Startups are undoubtedly an essential part of the Singaporean economy, and the government has been rolling out initiatives to encourage local entrepreneurship. With the advent of the gig economy, more millennials have become freelancers or even digital nomads. For entrepreneurs and freelancers, the flexibility afforded by renting property is crucial because of the nature of their work.

Starting your own company can be a massive task, and it is not uncommon that the financials of entrepreneurs run in the red for the first few years. Being tied down by a mortgage is definitely not ideal for an entrepreneur. Also, having to pay the down payment for a house represents a significant loss of funds that could have been channeled into their businesses. The incomes of entrepreneurs and freelancers tend to fluctuate, so renting will allow them to easily upgrade or downgrade, whereas mortgage payments are fixed and the inability to service the payments may result in penalties. Additionally, the CPF contributions of the self-employed are generally much lower than corporate employees, so being unable to use their CPF funds is not a notable disadvantage for this group of people.

This group also tends to be more mobile. The work of an entrepreneur or freelancer may take him all over Singapore or even overseas, and the freedom to move around quickly is an advantage of renting vs buying. Owning a property in Singapore will not make sense if you have to live and work in Indonesia for the next 3 years.

Renting vs Buying: How Are Investors Affected?

Currently, the rental market is experiencing a down cycle because of lessening demand from expats. However, the rental market is poised for change, with local demand rising to potentially match expat demand, which has traditionally driven the Singapore rental market.

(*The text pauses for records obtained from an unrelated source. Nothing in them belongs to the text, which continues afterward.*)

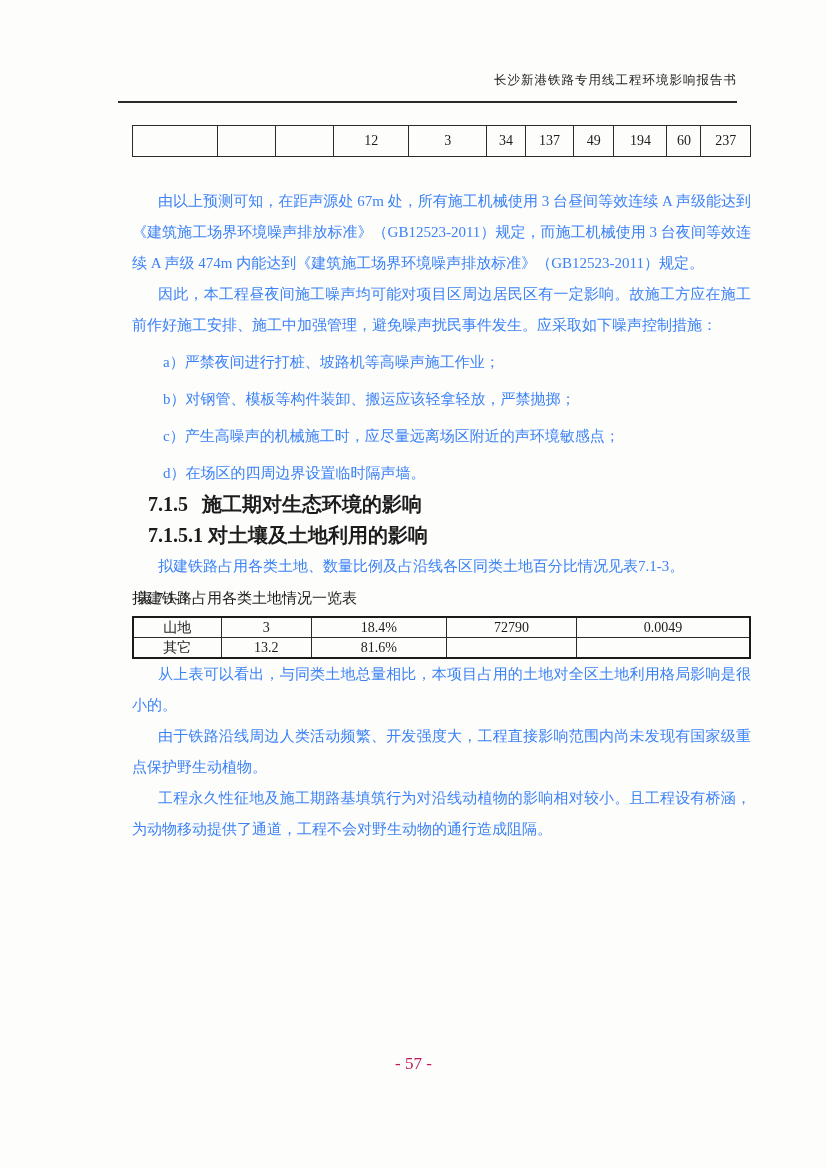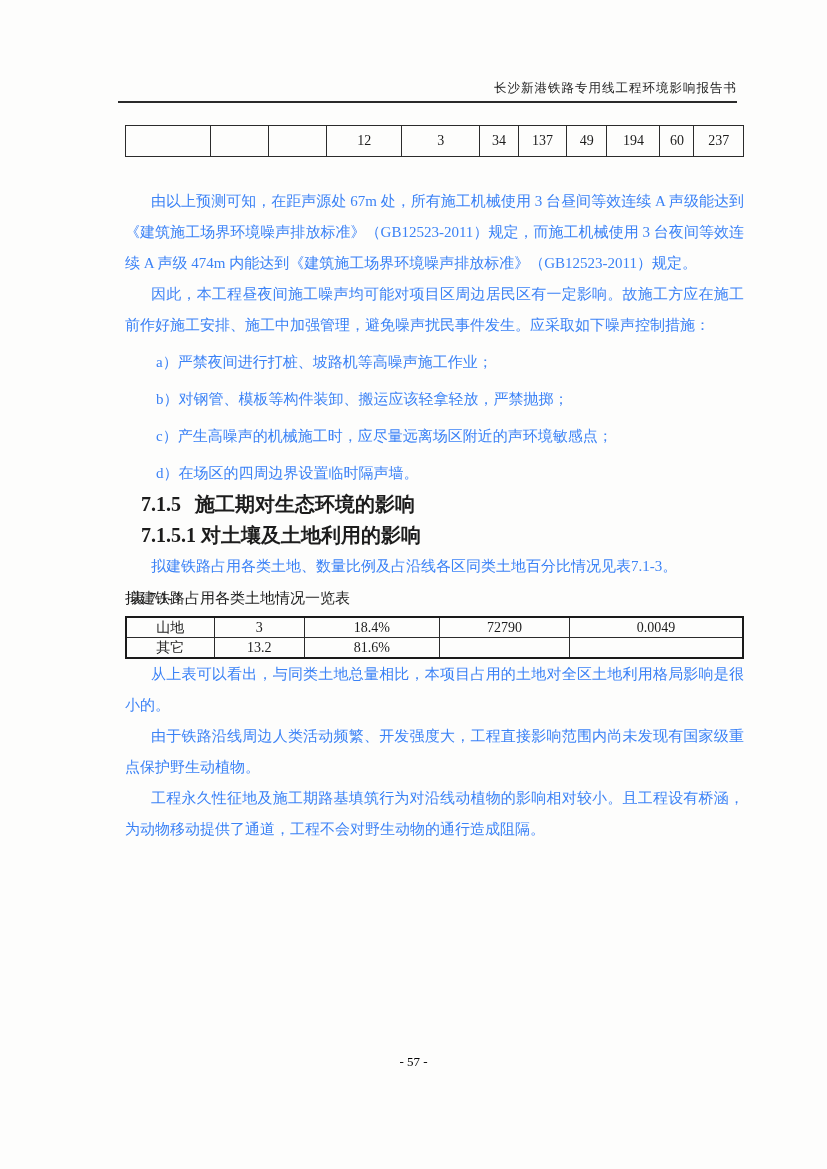--- a/index.html
+++ b/index.html
@@ -16,7 +16,7 @@
   
   .header-title {
     position: absolute;
-    top: 80px;
+    top: 72px;
     left: 118px;
     width: 619px;
     text-align: right;

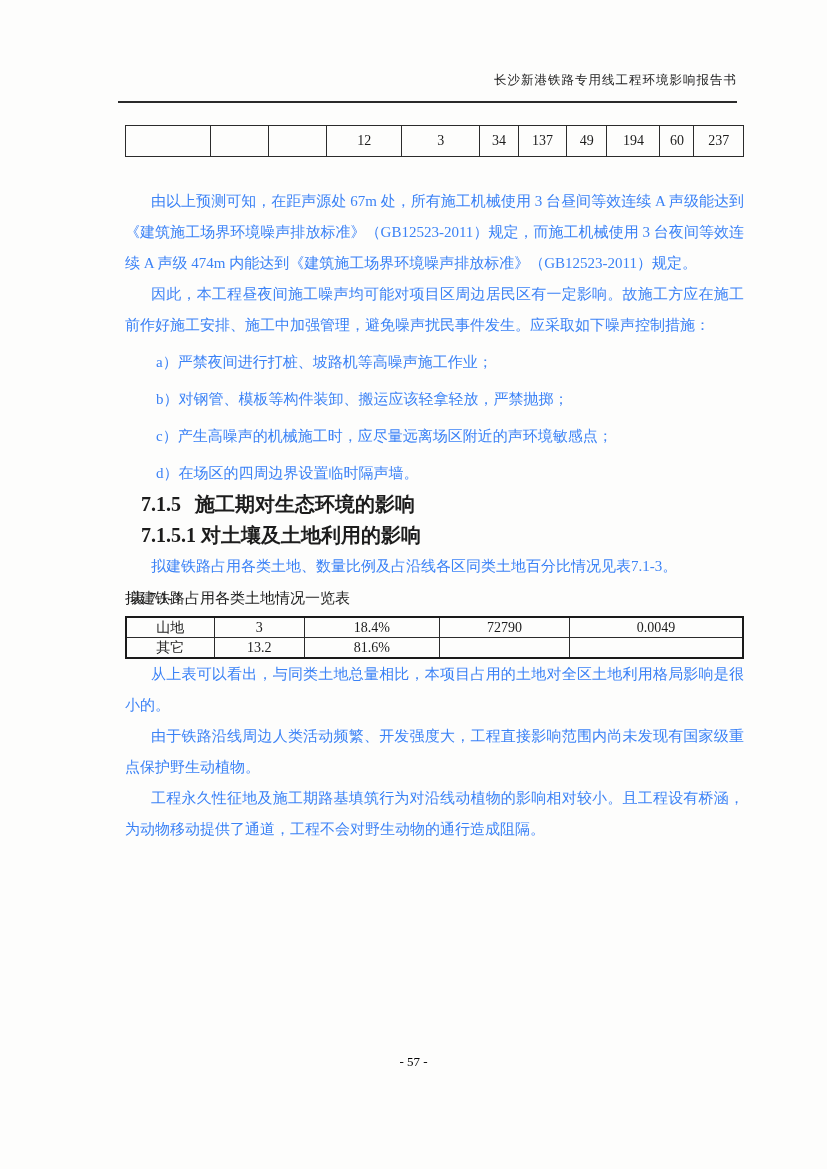--- a/index.html
+++ b/index.html
@@ -36,7 +36,7 @@
   .content {
     position: absolute;
     top: 120px;
-    left: 125px;
+    left: 132px;
     width: 619px;
   }
   

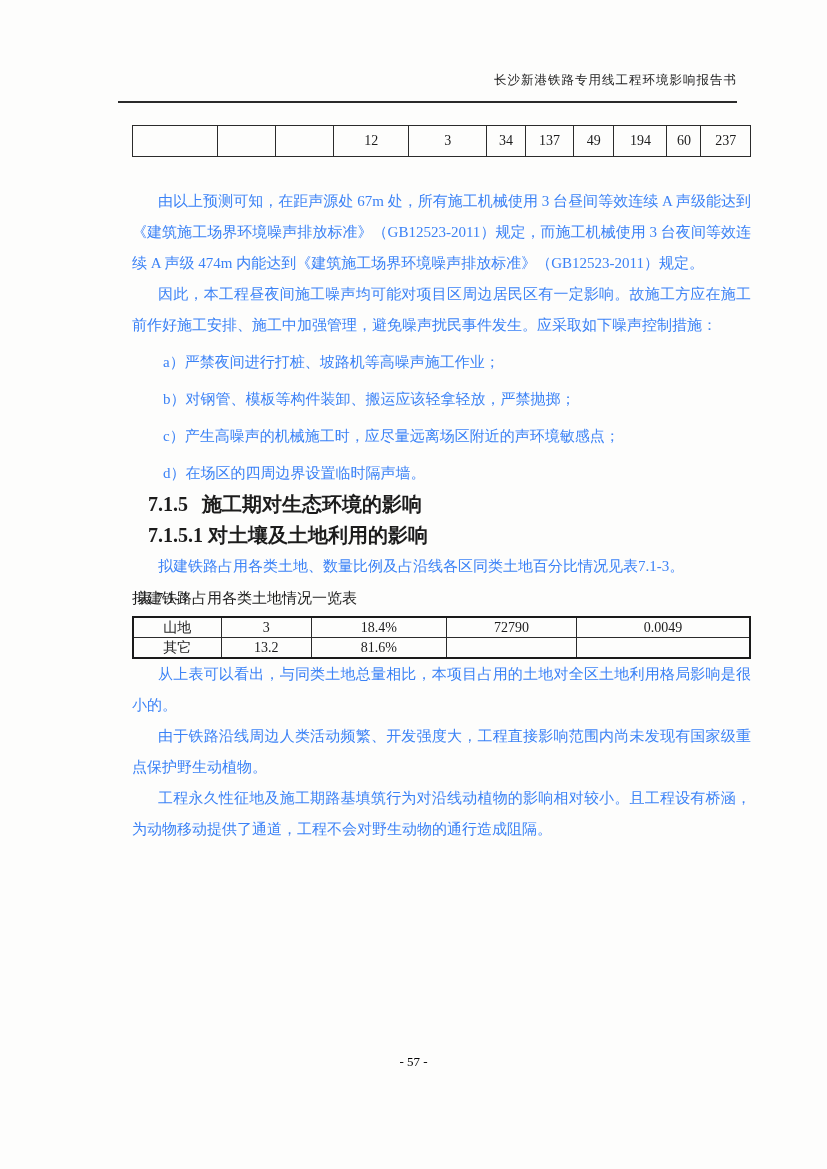--- a/index.html
+++ b/index.html
@@ -120,8 +120,8 @@
     left: 0;
     width: 100%;
     text-align: center;
-    font-size: 13px;
-    color: #000000;
+    font-size: 17px;
+    color: #be185d;
   }
 </style>
 </head>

As times evolve, and Singaporeans become more open to the idea of renting instead of owning property, this represents a lucrative opportunity for property investors. After all, the rental market is the backbone of the property market and increasing demand for rental property will translate into higher yields for property investment. Singaporeans have always favoured investment in property because of its tangibility, versus shareholding.

Additionally, property investors can take advantage of leveraging by taking up a mortgage. It is essential to engage a good property agent and mortgage advisor. A good property agent will ensure that the property yields the highest rental rates, with little downtime, while a good mortgage advisor will ensure that the investor takes on a mortgage with the lowest interest rates, representing significant cost savings. As a result, investors need not worry about mortgage payments, because the rental income will cover the mortgage payments.